Saat ini, Bio Farma sedang melakukan uji klinis terhadap vaksin tersebut sebelum siap dijual ke masyarakat.

PT L Indonesia Bio Farma sedang mengembangkan vaksin Covid-19 yang diproduksi oleh Sinovac China.

Erick Thohir, Direktur Penanganan Covid-19 dan Badan Pemulihan Ekonomi Nasional serta Menteri BUMN, menyampaikan pidato terkait vaksin tersebut. Pernyataan tersebut menyebutkan bahwa setelah vaksin Covid-19 disuntikkan, bukan berarti masyarakat bisa mengabaikan kesepakatan kesehatan.

Vaksin Covid-19 yang sedang dikembangkan juga memiliki batasan waktu.

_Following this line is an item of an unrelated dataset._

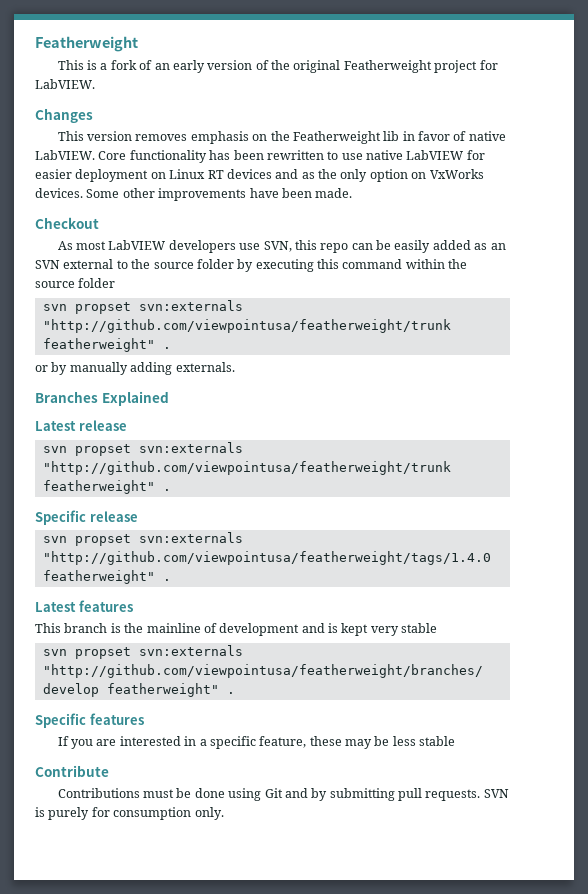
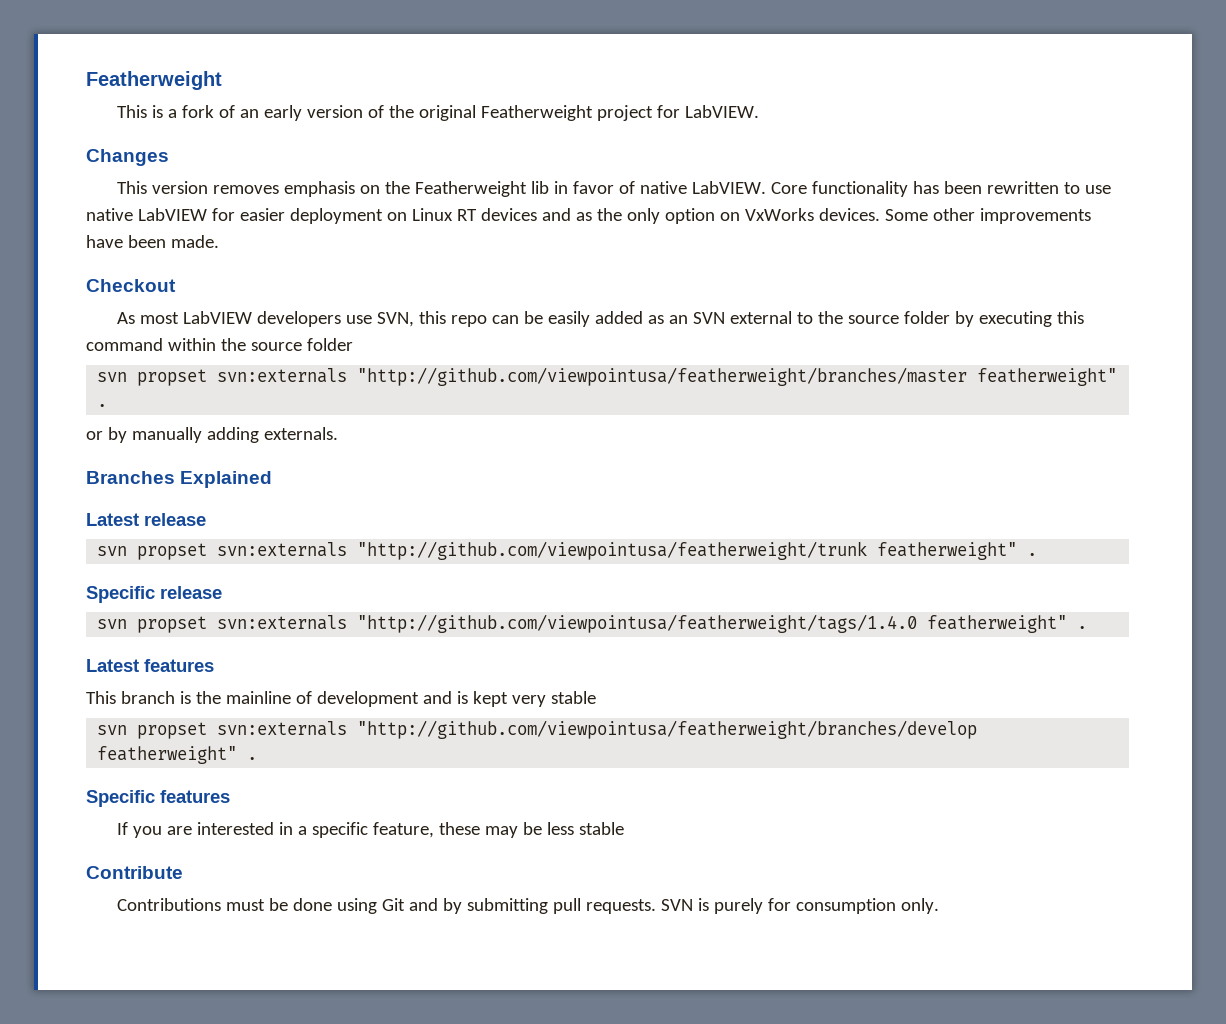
  As most LabVIEW developers use SVN, this repo can be easily added as an SVN external to the source folder by executing this command within the source folder
- svn propset svn:externals "http://github.com/viewpointusa/featherweight/trunk featherweight" .
+ svn propset svn:externals "http://github.com/viewpointusa/featherweight/branches/master featherweight" .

• Covid-19 asimtomatik alami dan senang merangkak hipoksia, terlihat normal, tetapi paru-paru rusak parah

• Bahkan mengikuti prosedur kebersihan. Jika Anda telah divaksinasi Covid-19, Eli Erick Thohir: Bukan berarti kekebalan-oleh karena itu, orang yang mendapat vaksin hanya bisa kebal terhadap virus corona untuk jangka waktu tertentu. -Dikatakan berlangsung enam bulan sampai hanya dua tahun.

“Setelah diterima” unifikasi atau vaksinasi bukan berarti kita akan selalu sehat dan tidak akan pernah terkena (Covid-19), sehingga kesepakatan Covid-19 harus terus berlanjut, “Erick, Kamis (03/09). / 2020) konferensi pers virtual:

Erick meminta masyarakat untuk tidak meremehkan perjanjian kesehatan.